Many constituents have contacted me expressing their concerns over the triggering of Article 50 following the referendum result and how important it is that the Government fights for an agreement that prioritises jobs, the economy and living standards for our citizens.
I share these concerns and regardless of my position before and during the referendum campaign, I have been consistent in stating that as a democrat I accept and respect the result.
I do not believe that there should be a second referendum and the process of exiting the EU should not be frustrated by voting against the triggering of Article 50.
I understand my position may not be one that all constituents agree with and for them I would like to give assurances that this does not mean I will be simply accepting what the Government places before us, but I will be robustly speaking up for us at every stage.

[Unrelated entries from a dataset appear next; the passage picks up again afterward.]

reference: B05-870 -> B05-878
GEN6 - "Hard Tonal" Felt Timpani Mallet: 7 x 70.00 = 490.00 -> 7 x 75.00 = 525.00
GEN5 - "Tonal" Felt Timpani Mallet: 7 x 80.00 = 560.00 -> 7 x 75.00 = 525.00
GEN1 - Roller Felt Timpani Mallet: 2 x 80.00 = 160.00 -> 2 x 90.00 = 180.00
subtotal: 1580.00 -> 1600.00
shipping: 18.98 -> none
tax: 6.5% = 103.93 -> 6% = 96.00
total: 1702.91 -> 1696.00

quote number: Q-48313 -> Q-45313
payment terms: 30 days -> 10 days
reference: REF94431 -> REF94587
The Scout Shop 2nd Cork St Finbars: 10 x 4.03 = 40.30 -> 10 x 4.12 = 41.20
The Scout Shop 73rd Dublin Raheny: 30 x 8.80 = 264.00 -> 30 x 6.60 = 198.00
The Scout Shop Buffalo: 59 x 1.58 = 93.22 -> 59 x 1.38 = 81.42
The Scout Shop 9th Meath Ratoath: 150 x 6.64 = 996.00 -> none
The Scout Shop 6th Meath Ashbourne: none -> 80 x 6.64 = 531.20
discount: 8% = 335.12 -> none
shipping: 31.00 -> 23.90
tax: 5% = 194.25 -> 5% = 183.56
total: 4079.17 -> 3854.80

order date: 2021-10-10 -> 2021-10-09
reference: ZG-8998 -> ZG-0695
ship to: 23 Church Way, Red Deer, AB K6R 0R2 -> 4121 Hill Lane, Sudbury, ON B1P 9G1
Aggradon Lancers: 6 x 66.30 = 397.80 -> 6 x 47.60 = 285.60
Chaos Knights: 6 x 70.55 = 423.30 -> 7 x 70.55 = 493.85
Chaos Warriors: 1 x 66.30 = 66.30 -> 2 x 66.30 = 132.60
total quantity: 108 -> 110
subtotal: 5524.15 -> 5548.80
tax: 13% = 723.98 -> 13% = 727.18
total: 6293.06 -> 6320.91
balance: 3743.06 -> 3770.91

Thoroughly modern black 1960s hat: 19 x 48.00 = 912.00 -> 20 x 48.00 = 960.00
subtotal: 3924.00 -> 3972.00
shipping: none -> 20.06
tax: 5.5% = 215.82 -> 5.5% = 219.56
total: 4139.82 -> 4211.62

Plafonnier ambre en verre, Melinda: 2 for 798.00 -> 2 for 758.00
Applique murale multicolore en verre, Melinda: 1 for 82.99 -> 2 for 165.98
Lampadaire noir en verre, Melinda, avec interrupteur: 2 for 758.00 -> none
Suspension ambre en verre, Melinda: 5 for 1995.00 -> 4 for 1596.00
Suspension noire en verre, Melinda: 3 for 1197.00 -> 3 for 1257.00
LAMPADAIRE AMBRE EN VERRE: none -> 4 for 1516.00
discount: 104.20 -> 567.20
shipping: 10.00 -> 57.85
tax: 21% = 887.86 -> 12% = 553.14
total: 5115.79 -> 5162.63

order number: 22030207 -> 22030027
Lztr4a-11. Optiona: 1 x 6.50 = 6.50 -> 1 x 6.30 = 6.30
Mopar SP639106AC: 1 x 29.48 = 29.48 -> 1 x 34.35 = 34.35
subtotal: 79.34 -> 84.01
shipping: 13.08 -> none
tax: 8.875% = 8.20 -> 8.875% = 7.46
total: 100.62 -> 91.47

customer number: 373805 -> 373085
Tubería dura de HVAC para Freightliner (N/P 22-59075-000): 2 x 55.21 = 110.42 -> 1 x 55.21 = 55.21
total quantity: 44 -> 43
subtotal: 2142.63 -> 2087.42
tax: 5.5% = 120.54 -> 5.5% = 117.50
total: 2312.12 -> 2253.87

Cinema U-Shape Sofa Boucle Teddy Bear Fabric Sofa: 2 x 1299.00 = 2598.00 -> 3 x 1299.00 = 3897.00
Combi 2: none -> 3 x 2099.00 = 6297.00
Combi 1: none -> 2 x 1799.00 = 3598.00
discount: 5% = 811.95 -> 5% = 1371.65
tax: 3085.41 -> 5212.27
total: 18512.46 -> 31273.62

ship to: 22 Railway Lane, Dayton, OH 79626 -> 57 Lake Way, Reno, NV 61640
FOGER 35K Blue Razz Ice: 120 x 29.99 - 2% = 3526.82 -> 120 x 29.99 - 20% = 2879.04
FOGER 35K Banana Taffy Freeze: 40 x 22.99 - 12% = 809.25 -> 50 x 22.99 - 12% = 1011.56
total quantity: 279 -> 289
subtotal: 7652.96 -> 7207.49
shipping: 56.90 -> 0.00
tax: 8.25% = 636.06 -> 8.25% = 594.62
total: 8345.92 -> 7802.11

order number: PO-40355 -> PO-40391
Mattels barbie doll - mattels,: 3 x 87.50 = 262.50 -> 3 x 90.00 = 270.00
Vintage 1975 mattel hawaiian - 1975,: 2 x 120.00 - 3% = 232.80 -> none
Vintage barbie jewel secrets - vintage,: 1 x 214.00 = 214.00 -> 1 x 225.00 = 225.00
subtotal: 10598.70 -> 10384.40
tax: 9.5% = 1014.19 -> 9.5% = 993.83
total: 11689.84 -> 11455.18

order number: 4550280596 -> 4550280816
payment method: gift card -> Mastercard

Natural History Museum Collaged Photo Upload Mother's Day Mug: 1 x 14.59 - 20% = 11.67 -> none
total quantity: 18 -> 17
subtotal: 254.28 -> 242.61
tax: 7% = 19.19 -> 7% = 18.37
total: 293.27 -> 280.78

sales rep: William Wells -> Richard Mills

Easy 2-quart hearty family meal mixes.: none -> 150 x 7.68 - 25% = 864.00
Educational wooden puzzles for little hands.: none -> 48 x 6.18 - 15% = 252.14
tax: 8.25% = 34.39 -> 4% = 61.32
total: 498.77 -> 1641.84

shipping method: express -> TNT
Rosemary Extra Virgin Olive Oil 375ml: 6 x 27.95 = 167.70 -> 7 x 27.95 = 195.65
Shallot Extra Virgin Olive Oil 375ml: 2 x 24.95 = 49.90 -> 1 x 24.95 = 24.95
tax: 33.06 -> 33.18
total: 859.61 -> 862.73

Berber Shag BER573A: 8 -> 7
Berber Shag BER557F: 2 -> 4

I recognise that how the UK exits the EU is the most important decision for our nation in a generation, and that is why Theresa May must allow proper scrutiny and accountability of her plans for Brexit and avoid a deal with member states that puts jobs and the economy at serious risk.
The Prime Minister is now suggesting that the UK could leave the Single Market after previously stating that access without tariffs or impediments is essential for Britain.
The Government must demonstrate how its objectives can now be achieved outside the Single Market and how it will ensure that all sectors and regions of the economy can thrive.
A perfect example of this is Nissan’s decision to re-evaluate their investments when the new trade deal with the EU has been agreed.
Any decision to withdraw from the Single Market will put thousands of jobs in the North East at risk.
It will make us less attractive as a destination for global investors and will affect our position as a leader in advanced manufacturing that is recognised globally.
It is also important that there is a clear commitment to protect workers’ rights, human rights and environmental standards as well as there being continued close collaboration with the EU with regard to security, science and research.
Yesterday’s Supreme Court result was a significant defeat for the Government.
After wasting taxpayers’ money in the courts, the Government have been told unequivocally, that only Parliament and not Theresa May has the power to instigate Article 50.
After pressure from Labour at this week’s Prime Minister’s Questions, Theresa May conceded to publish her plans in a White Paper, a government policy document which sets out key proposals for future legislation.
Parliament is also awaiting the Government’s bill that will trigger Article 50 talks which will be the beginning of a long process.
In the many debates that will now follow, I will press for the best deal possible for my constituents; a deal that protects jobs, the economy and upholds living standards and one that does not sweep away hard fought-for social and economic protections.